Deanne Sole
Research and Educational Engagement
Barrick Museum of Art
Years at UNLV: Since 2012 as a volunteer; 2013 as a part-time employee
Family: Husband, Martin Hackett, a security trainer with Caesars Entertainment
What brought you to UNLV?
I was born and raised in Melbourne in Australia. My husband is an American. After years of us living there, I only thought it fair to come and spend time here. I live nearish the campus, so it was a logical place to look for the things I was interested in — museums and libraries. It seemed the right place to connect me with art in Las Vegas.
Your job in a nutshell?
We are so small as a body of workers here at the museum — two full-time employees and four part-time ones. So we all end up doing some of everything. I do a lot of the writing. I also do, if not the bulk, at least a large portion of the tours.
As a docent, a lot of what I do is invite people to see and talk about what they see. They might not initially feel they understand it but I hope by just posing the question “What do you see?” they can begin to describe things.
You never know what responses you’ll get. For example, I was touring some middle school girls from a STEM school, and I asked if anyone knew what a hippocampus is. One child spoke up and said “sea creature.” And, of course, she was quite right. That then led into a conversation about why that part of the brain is named for the shape of a seahorse and how we can see that shape in the art.
The College of Fine Arts’ third annual Art Walk is Oct. 11. What excites you about the event?
I’m always excited about the dance and the music and how there’s this very different context for them by placing all these activities around campus. Say you come back the next week to view a particular painting — you won’t be doing it in the context of this music flowing from across the way.
It’s like what is happening is this communally witnessed an act of creation — ah, that all sounds a bit grandiose! I guess I’m just saying that what I love is the fact you have things at Art Walk that you can never see again in the same way. And you’ll get a taste of everything the college offers.
[See Art Walk webpage for full lineup of activities.]
What advice do you have for someone just starting on campus?
Try different things. Put yourself in unexpected places. I’m always glad when we get a volunteer who is not from an arts background. The fact that you’re curious in things that are not art-based could be just the thing we need. And now that you’ve arrived, only then do we discover we can really make use of what you have.

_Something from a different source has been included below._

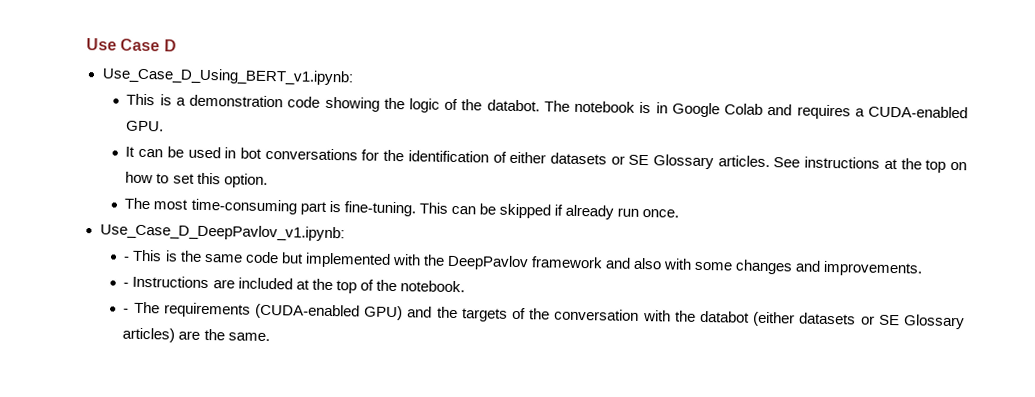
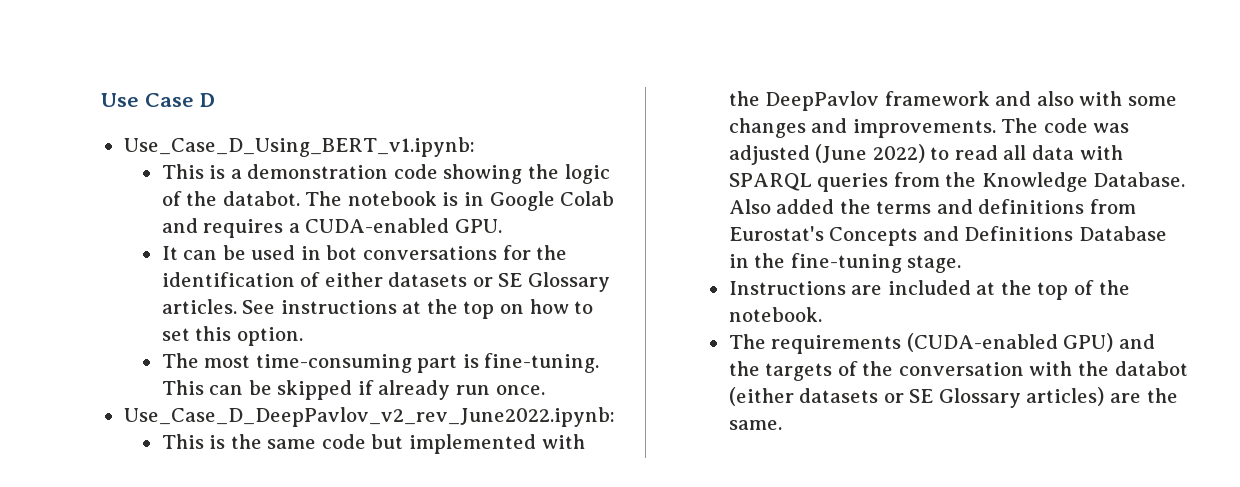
[99,223,345,242] [123,256,131,261] Use_Case_D_DeepPavlov_v1.ipynb: // - -> [123,407,615,427] Use_Case_D_DeepPavlov_v2_rev_June2022.ipynb: //
[123,282,130,287] // - -> [1001,118,1130,133] [728,144,1123,165] [728,172,1186,192] [728,199,1136,214] [728,226,1167,246] [728,253,962,273] The code was adjusted (June 2022) to read all data with SPARQL queries from the Knowledge Database. Also added the terms and definitions from Eurostat's Concepts and Definitions Database in the fine-tuning stage. //
[123,308,130,313] - -> (822, 314) none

A few years ago we had a volunteer student, Christian Rios-Castell, who was studying political science and then switched to accounting. He basically built our database — an unexpected thing, something none of the rest of us had any idea how to do.
Our current artist, Amanda Phingbodhipakkiya, is a perfect example. She was a ballerina. She got hurt so she studied neuroscience because the body and movement was something she was interested in. While she was a neuroscientist, she realized there was a lack of communication between scientists and the nonscience-based public, so she went back to school and remade herself as a communicator in graphic communication. Everything that’s come from what she’s been is fed into this current show. You can literally see all those connections.
What UNLV head-scratcher would you like to know the answer to?
I would like to meet the person who commissioned those sheet flange objects on the Barrick’s gallery ceiling. As soon as I lead tours in, people look up and remark on them. They are so distinctive, people often think they are part of our exhibitions.
We have a lot of guesses of why they put them there – my own is that they’re probably acoustic baffles to cut down on the way noises bounce around a gymnasium that is no longer a gymnasium. But then why are they made of metal? Was it so they’d be long-lasting? Why are they not padded?
What task do you hate doing?
I don’t enjoy grant writing but I don’t know that I hate it. It’s not so much the writing itself. It’s more that feeling of pitching something into the void and suspecting that the void won’t like it. You don’t know who’s inside that void and what they really want behind the questions they ask. And you never will.
What can people on campus do to make your job easier?
Not touch the artwork, that’s a big one. And pay attention to the sign that asks them to not take food or drink or backpacks or skateboards into the museum itself.
I really don’t enjoy interrupting people and saying, “Excuse me, can we watch after that sandwich in your hand while you walk through?” I just legitimately don’t want stuff to get damaged.